Ti ascolto

Ti ascolto

«… e questo è il mio problema, non saprei cosa rispondergli.»

Poi è rimasta in silenzio, a fissare il vuoto.

«D’altra parte, io non sono una persona ambiente, vivo normalmente la mia vita e… come dire… vivi e l’ascia vive… non riesco a spiegarmi, lo so che il problema è proprio questo.»

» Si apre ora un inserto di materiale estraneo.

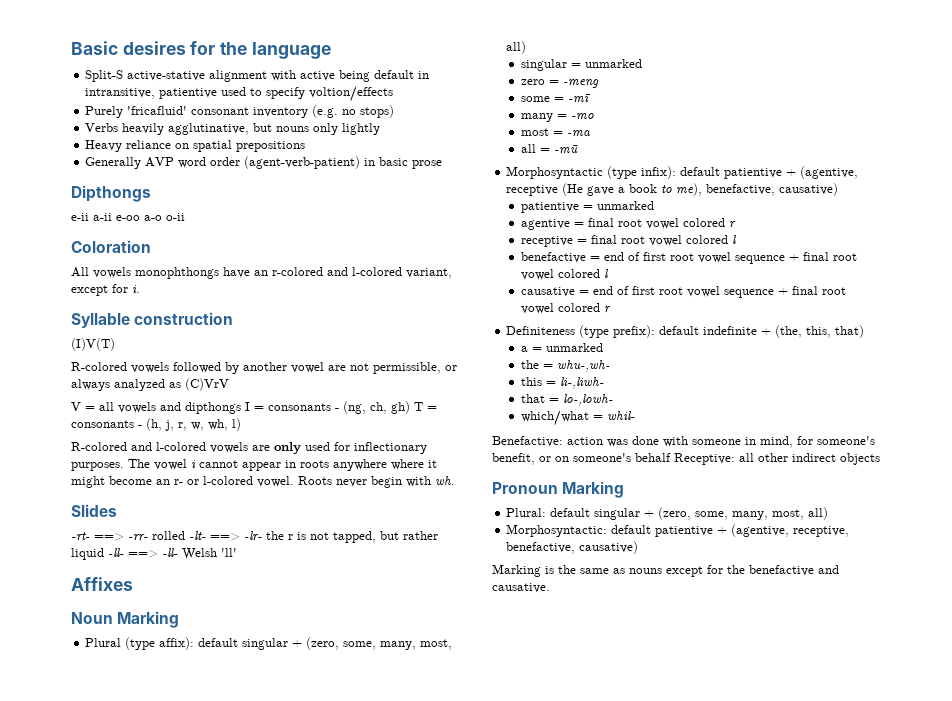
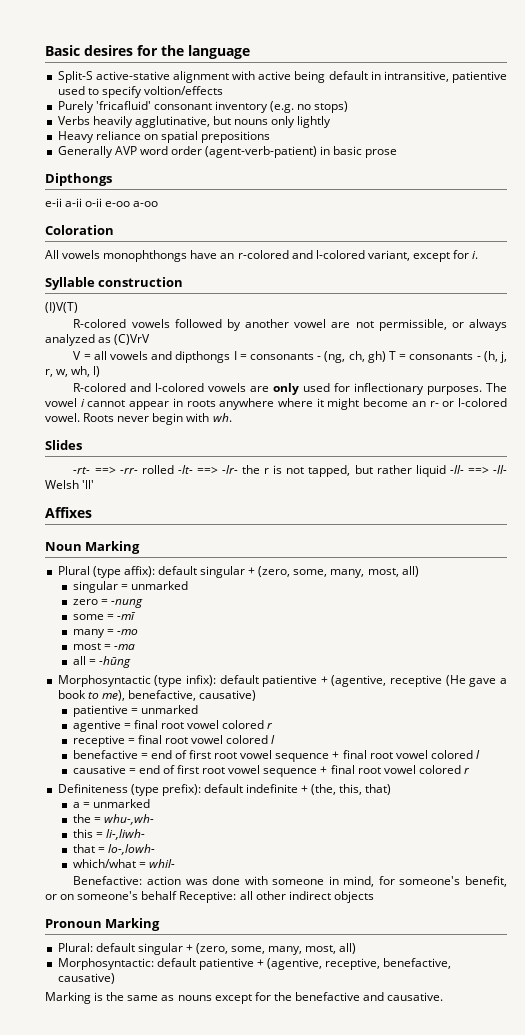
[116,213,185,221] e-oo a-o o-ii -> [85,198,159,207] o-ii e-oo a-oo
[562,79,599,88] -meng -> [110,599,143,608] -nung
[553,145,578,154] -mū -> [98,656,131,668] -hūng

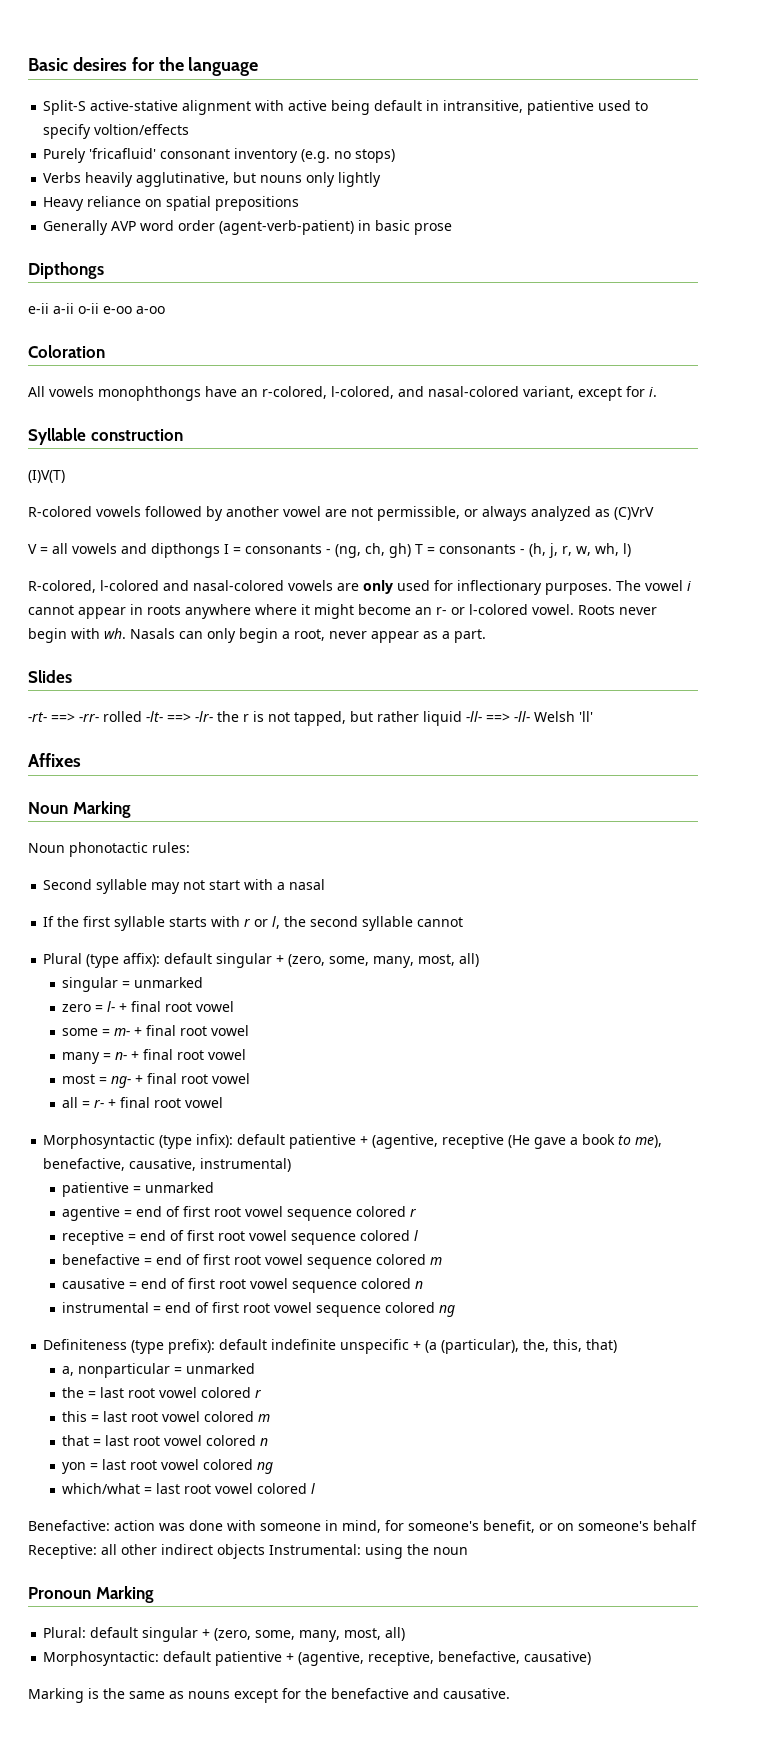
[237,250,365,259] r-colored and l-colored -> [262,386,519,399] r-colored, l-colored, and nasal-colored
[73,383,205,392] R-colored and l-colored -> [28,580,284,593] R-colored, l-colored and nasal-colored
(232, 417) none -> [130,628,486,643] Nasals can only begin a root, never appear as a part.
(141, 547) none -> [28,842,190,857] [43,879,326,894] [43,916,464,931] // Noun phonotactic rules: // Second syllable may not start with a nasal // If the first syllable starts with r or l, the second syllable cannot
[110,599,143,608] [72,612,136,620] [72,629,138,638] [72,643,135,650] [72,656,131,668] -nung // some = -mī // many = -mo // most = -ma // all = -hūng -> [107,1001,235,1012] [62,1025,250,1036] [62,1049,247,1064] [62,1073,251,1088] [62,1097,224,1108] l- + final root vowel // some = m- + final root vowel // many = n- + final root vowel // most = ng- + final root vowel // all = r- + final root vowel
[199,690,257,701] causative) -> [129,1158,292,1172] causative, instrumental)
[133,720,219,729] final root vowel -> [136,1206,353,1221] end of first root vowel sequence
[137,735,223,744] final root vowel -> [140,1230,357,1245] end of first root vowel sequence
[332,750,480,759] + final root vowel colored l -> [376,1254,443,1265] colored m
[320,765,470,774] + final root vowel colored r -> [361,1278,424,1289] [62,1302,456,1317] colored n // instrumental = end of first root vowel sequence colored ng
[301,784,337,795] + (the, -> [340,1339,550,1354] unspecific + (a (particular), the,
[72,802,80,808] a -> [62,1363,171,1378] a, nonparticular
[103,814,154,825] [72,829,145,840] [72,844,155,855] [72,859,175,868] whu-,wh- // this = li-,liwh- // that = lo-,lowh- // which/what = whil- -> [100,1387,262,1398] [62,1411,271,1422] [62,1435,269,1446] [62,1459,274,1474] [62,1483,316,1494] last root vowel colored r // this = last root vowel colored m // that = last root vowel colored n // yon = last root vowel colored ng // which/what = last root vowel colored l
(374, 897) none -> [269,1544,468,1559] Instrumental: using the noun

Dalla finestra le urla del vicino di sotto, sono in quattro, il padre, la madre, il figlio e il nonno, il cane e sono cinque. Andavo concentrandomi sui particolari truci dell’esistenza per una possibile scappatoia allo scoppio di una risata. Vada per la persona ambiente, «ma cosa significa quando dici vivi e lascia…»

«Sì, è un modo di dire, vivi e di conseguenza l’ascia vive.»

«Ma quale ascia,scusa?»

«Boh, è un modo di dire… quando vivi tranquillamente la tua vita senza giudicare nessuno, allora non devi temere di essere accettata o meno, e quindi deponi l'ascia e non sei in guerra con nessuno.»

Il concetto non faceva una piega e se lo scopo era la sua serenità, beh… lunga vita all’ascia!

«Il resto?»

«Ma… un gl’e l’avevo dato l’ultima volta che ci siam visti dal vivo?»

«Cosa?»

«Il resto! Mi mancava dieci euro epperò gliel’ho portate, un si ricorda?»

«Ah, è vero!» e ho tralasciato il suo cogliere fischi per fiaschi. Tutta la sua esistenza, d’altronde, è stata un lungo, inconsapevole, fraintendimento.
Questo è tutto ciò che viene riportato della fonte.